Start of DATA SECTION

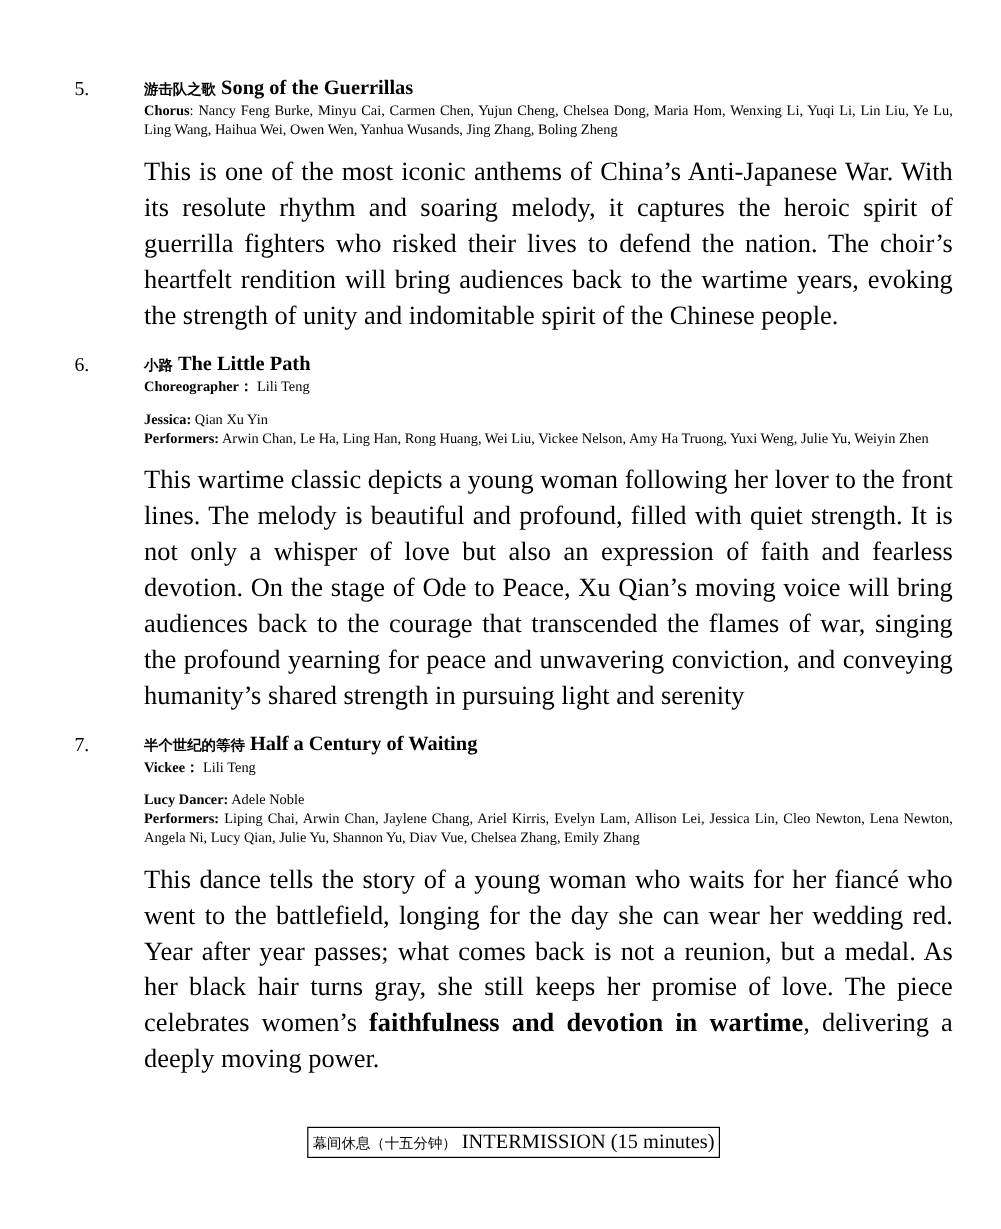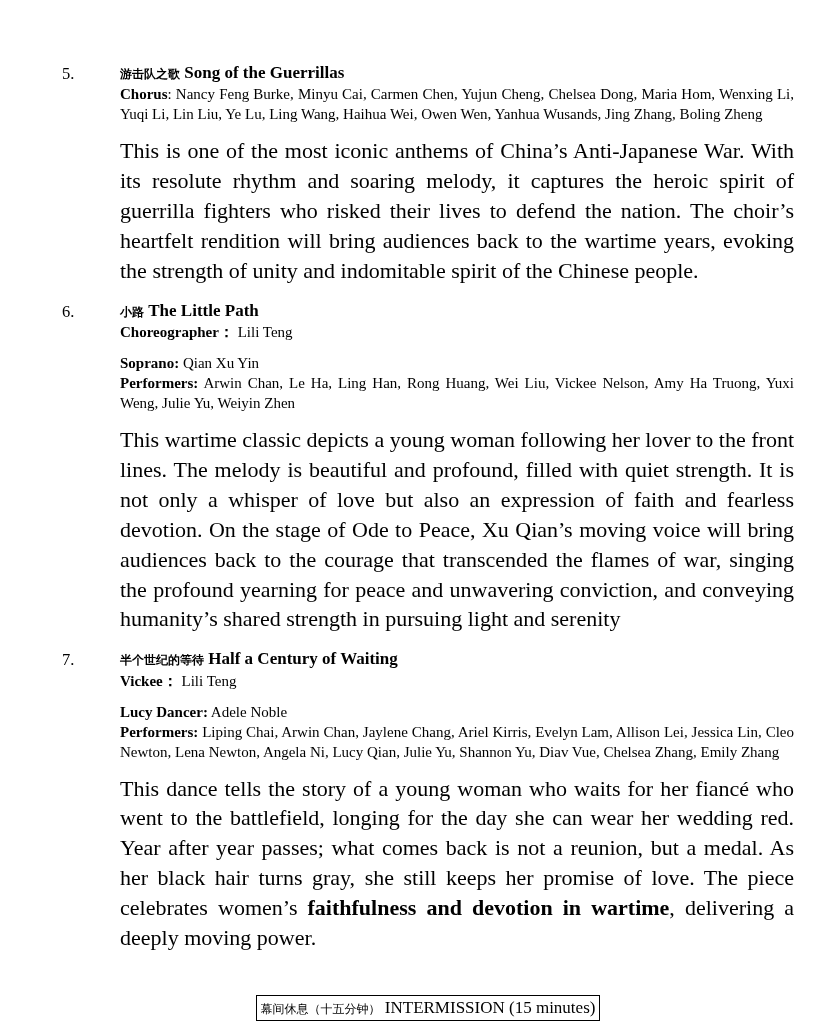--- a/index.html
+++ b/index.html
@@ -49,7 +49,7 @@
     font-size: 12px;
   }
   .role-line {
-    font-size: 15px;
+    font-size: 12px;
     line-height: 1.33;
     text-align: justify;
   }

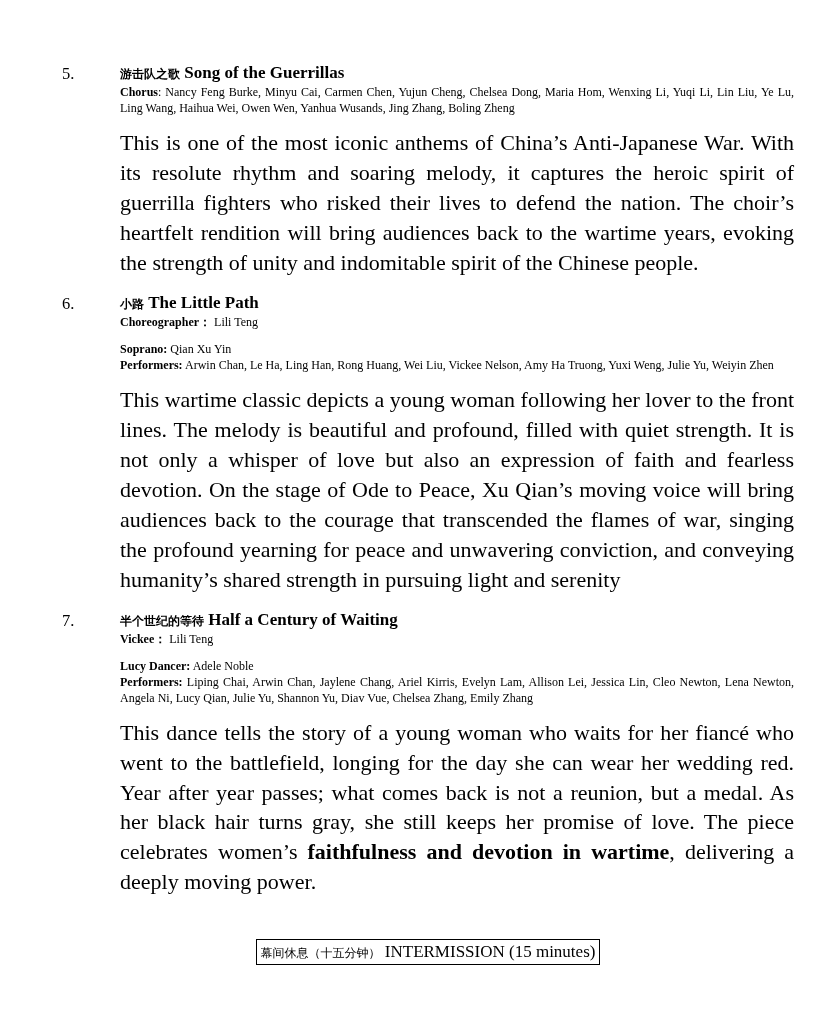--- a/index.html
+++ b/index.html
@@ -124,7 +124,7 @@
         <span>Lili Teng</span>
       </div>
       <div class="role-line gap">
-        <span class="lbl">Soprano:</span>
+        <span class="lbl">Jessica:</span>
         <span>Qian Xu Yin</span>
       </div>
       <div class="role-line">

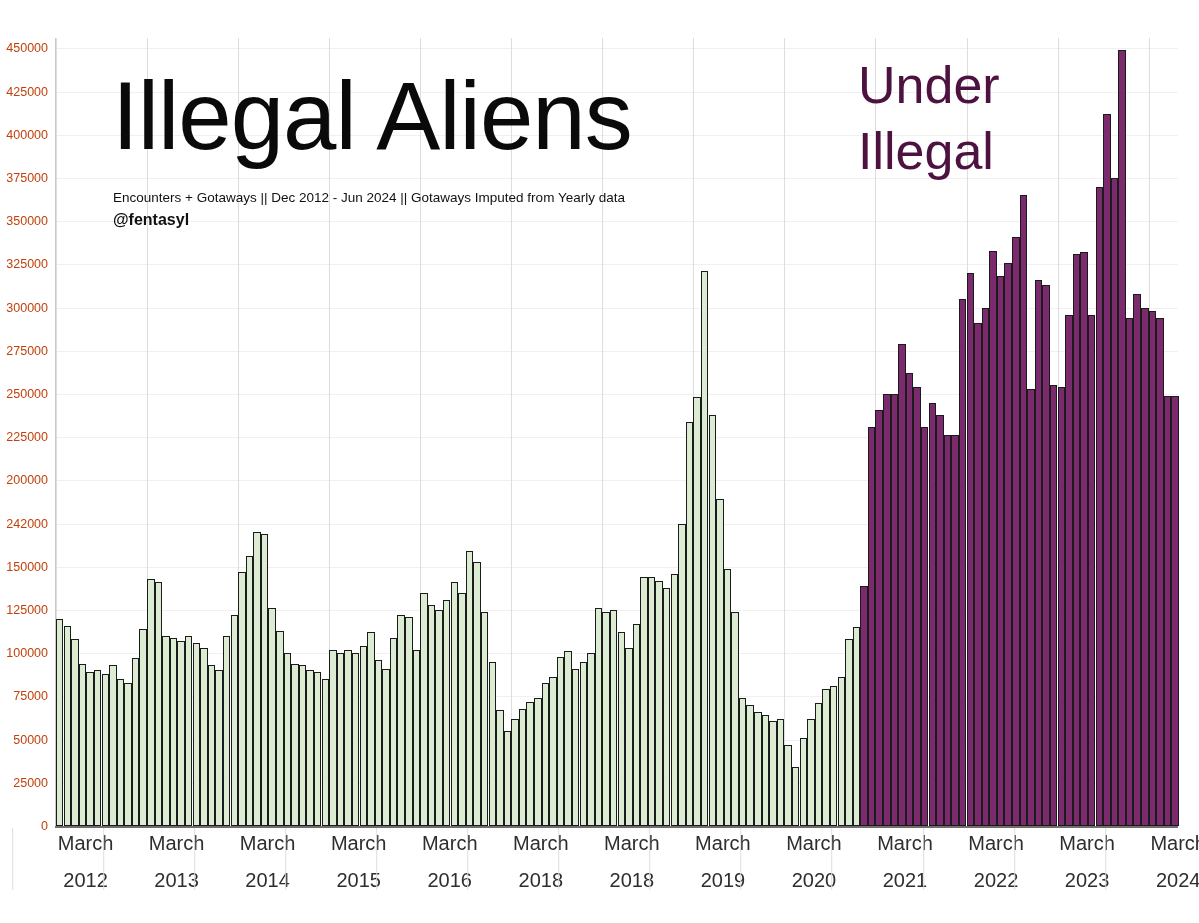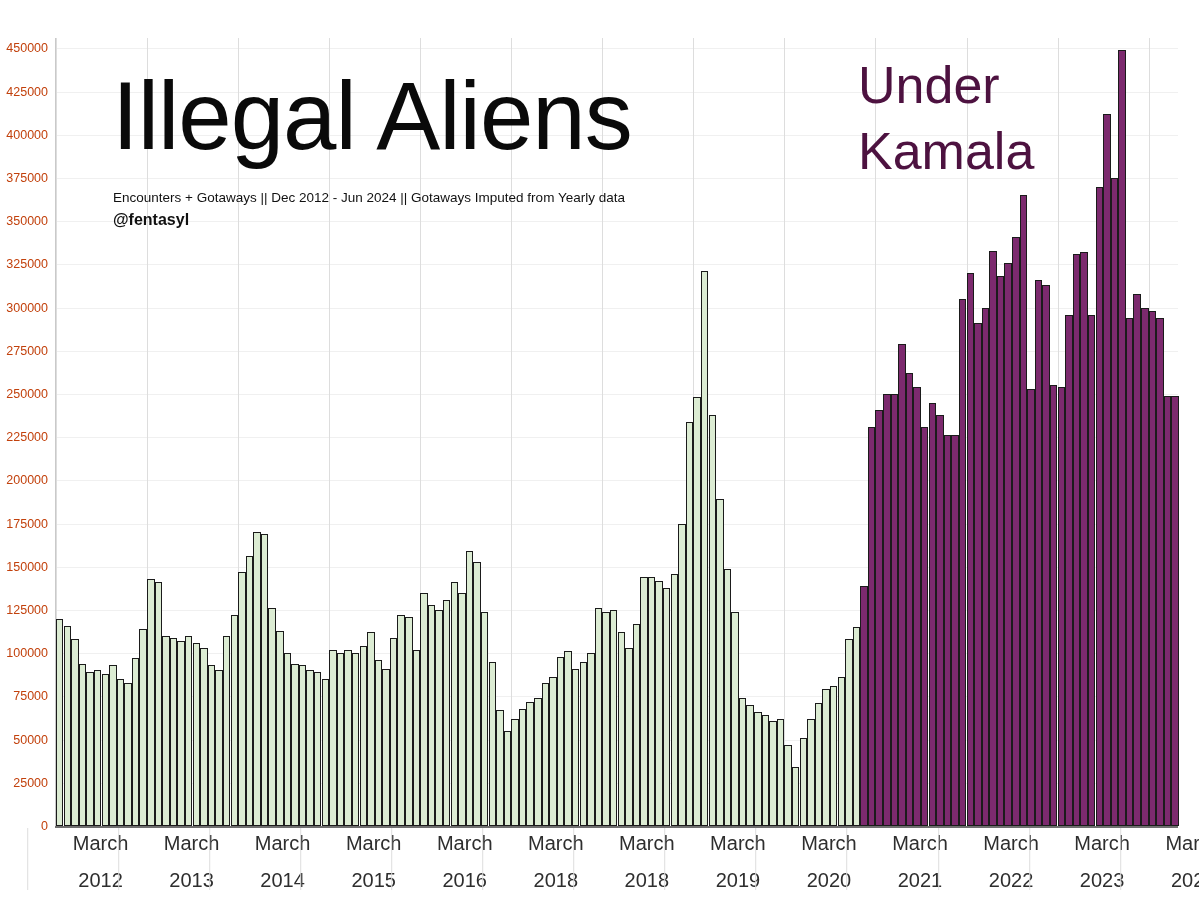--- a/index.html
+++ b/index.html
@@ -395,7 +395,7 @@
   <div id="subtitle">Encounters + Gotaways || Dec 2012 - Jun 2024 || Gotaways Imputed from Yearly data</div>
   <div id="handle">@fentasyl</div>
   <div id="annotation">Under
-Kamala</div>
+Illegal</div>
 </div>
 
 </body></html>

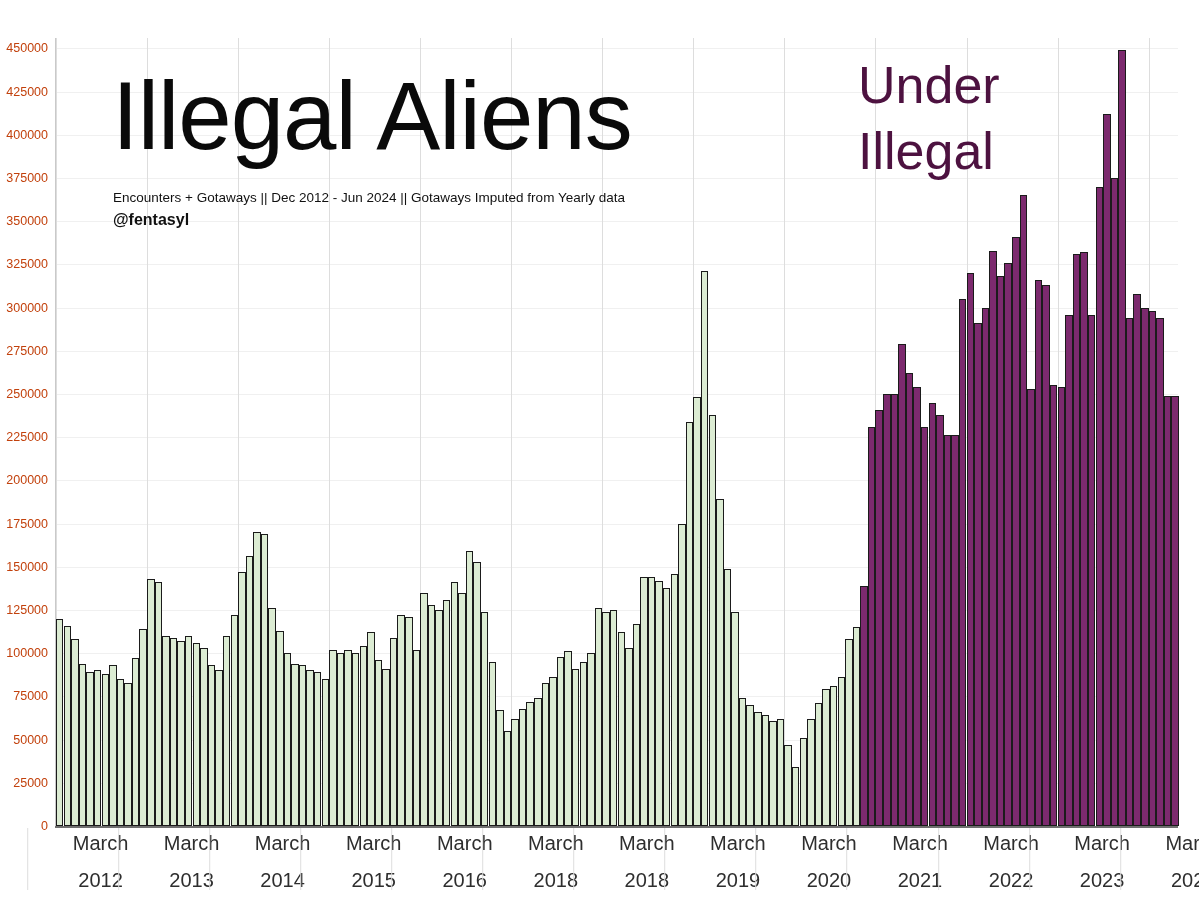--- a/index.html
+++ b/index.html
@@ -124,7 +124,7 @@
       <div class="ytick" style="top: 615.193px;">100000</div>
       <div class="ytick" style="top: 571.991px;">125000</div>
       <div class="ytick" style="top: 528.789px;">150000</div>
-      <div class="ytick" style="top: 485.588px;">175000</div>
+      <div class="ytick" style="top: 485.588px;">242000</div>
       <div class="ytick" style="top: 442.386px;">200000</div>
       <div class="ytick" style="top: 399.184px;">225000</div>
       <div class="ytick" style="top: 355.982px;">250000</div>

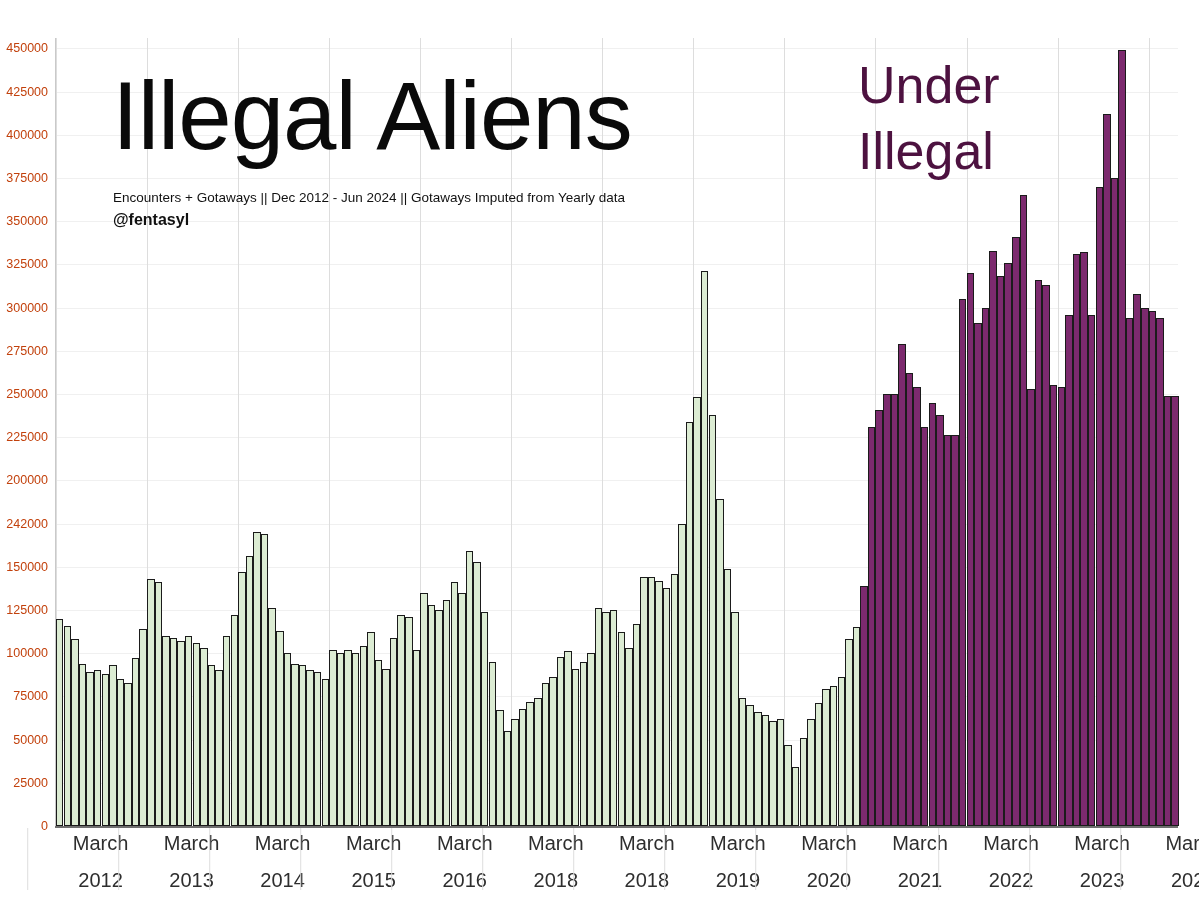--- a/index.html
+++ b/index.html
@@ -62,7 +62,7 @@
   .bar.purple{background:#7c2a6e;border-color:#1b1b1b;}
   
   #xaxis{
-    position:absolute;left:55px;top:828px;width:1123px;height:90px;
+    position:absolute;left:40px;top:828px;width:1123px;height:90px;
   }
   .xtick{
     position:absolute;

End of DATA SECTION

WORK REQUEST => Please produce an exact copy of all the material, leaving out the pictures.

EXERCISE RESULT =>
--- a/index.html
+++ b/index.html
@@ -49,7 +49,7 @@
     font-size: 12px;
   }
   .role-line {
-    font-size: 15px;
+    font-size: 12px;
     line-height: 1.33;
     text-align: justify;
   }

--- a/index.html
+++ b/index.html
@@ -124,7 +124,7 @@
         <span>Lili Teng</span>
       </div>
       <div class="role-line gap">
-        <span class="lbl">Soprano:</span>
+        <span class="lbl">Jessica:</span>
         <span>Qian Xu Yin</span>
       </div>
       <div class="role-line">

--- a/index.html
+++ b/index.html
@@ -395,7 +395,7 @@
   <div id="subtitle">Encounters + Gotaways || Dec 2012 - Jun 2024 || Gotaways Imputed from Yearly data</div>
   <div id="handle">@fentasyl</div>
   <div id="annotation">Under
-Kamala</div>
+Illegal</div>
 </div>
 
 </body></html>

--- a/index.html
+++ b/index.html
@@ -124,7 +124,7 @@
       <div class="ytick" style="top: 615.193px;">100000</div>
       <div class="ytick" style="top: 571.991px;">125000</div>
       <div class="ytick" style="top: 528.789px;">150000</div>
-      <div class="ytick" style="top: 485.588px;">175000</div>
+      <div class="ytick" style="top: 485.588px;">242000</div>
       <div class="ytick" style="top: 442.386px;">200000</div>
       <div class="ytick" style="top: 399.184px;">225000</div>
       <div class="ytick" style="top: 355.982px;">250000</div>

--- a/index.html
+++ b/index.html
@@ -62,7 +62,7 @@
   .bar.purple{background:#7c2a6e;border-color:#1b1b1b;}
   
   #xaxis{
-    position:absolute;left:55px;top:828px;width:1123px;height:90px;
+    position:absolute;left:40px;top:828px;width:1123px;height:90px;
   }
   .xtick{
     position:absolute;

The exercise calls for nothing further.